### Required work
Which lines of the records contain the word "class"? Show each of them.

### Entries supplied
- - -

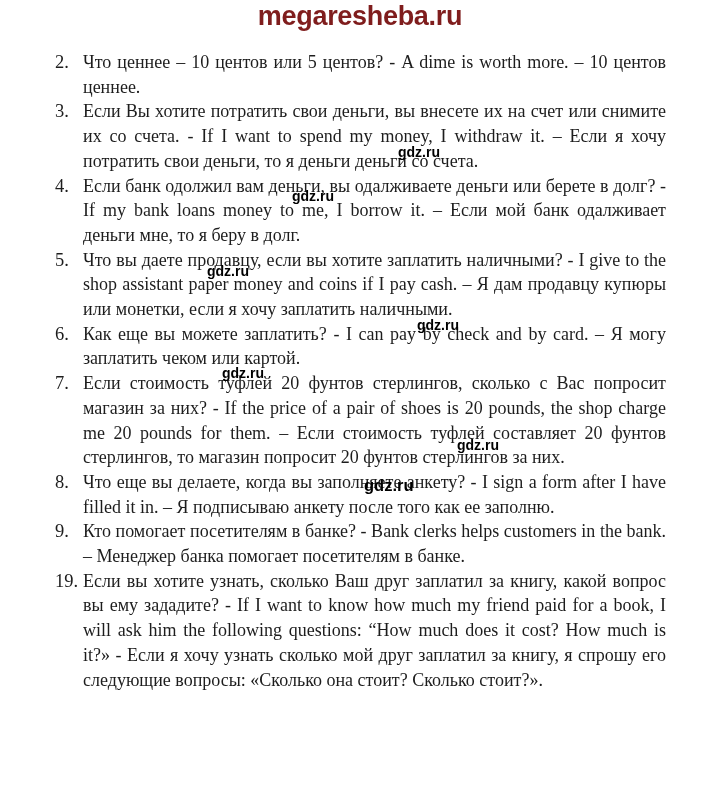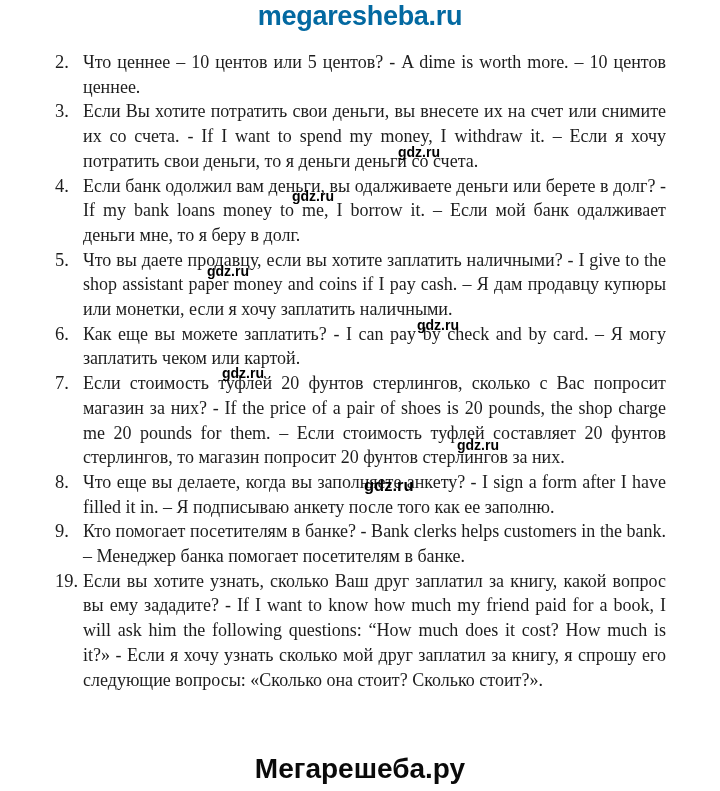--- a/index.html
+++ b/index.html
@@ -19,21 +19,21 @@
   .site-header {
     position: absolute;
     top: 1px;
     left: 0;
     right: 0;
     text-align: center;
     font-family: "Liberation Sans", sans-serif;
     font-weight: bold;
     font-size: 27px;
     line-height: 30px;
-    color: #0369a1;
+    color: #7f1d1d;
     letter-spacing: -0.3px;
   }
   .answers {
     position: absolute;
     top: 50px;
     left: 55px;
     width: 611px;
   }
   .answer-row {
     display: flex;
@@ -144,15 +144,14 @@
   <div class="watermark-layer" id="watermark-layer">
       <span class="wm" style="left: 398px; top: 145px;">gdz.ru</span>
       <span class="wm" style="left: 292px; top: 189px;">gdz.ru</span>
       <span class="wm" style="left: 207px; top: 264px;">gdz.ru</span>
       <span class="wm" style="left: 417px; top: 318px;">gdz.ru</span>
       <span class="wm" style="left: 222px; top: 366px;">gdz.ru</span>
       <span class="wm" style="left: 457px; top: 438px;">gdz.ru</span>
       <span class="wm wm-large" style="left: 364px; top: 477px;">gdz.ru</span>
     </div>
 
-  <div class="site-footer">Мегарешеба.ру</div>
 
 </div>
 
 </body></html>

- - -

### Problem solution
   <div class="watermark-layer" id="watermark-layer">
       <span class="wm" style="left: 398px; top: 145px;">gdz.ru</span>
       <span class="wm" style="left: 292px; top: 189px;">gdz.ru</span>
       <span class="wm" style="left: 207px; top: 264px;">gdz.ru</span>
       <span class="wm" style="left: 417px; top: 318px;">gdz.ru</span>
       <span class="wm" style="left: 222px; top: 366px;">gdz.ru</span>
       <span class="wm" style="left: 457px; top: 438px;">gdz.ru</span>
       <span class="wm wm-large" style="left: 364px; top: 477px;">gdz.ru</span>
-  <div class="site-footer">Мегарешеба.ру</div>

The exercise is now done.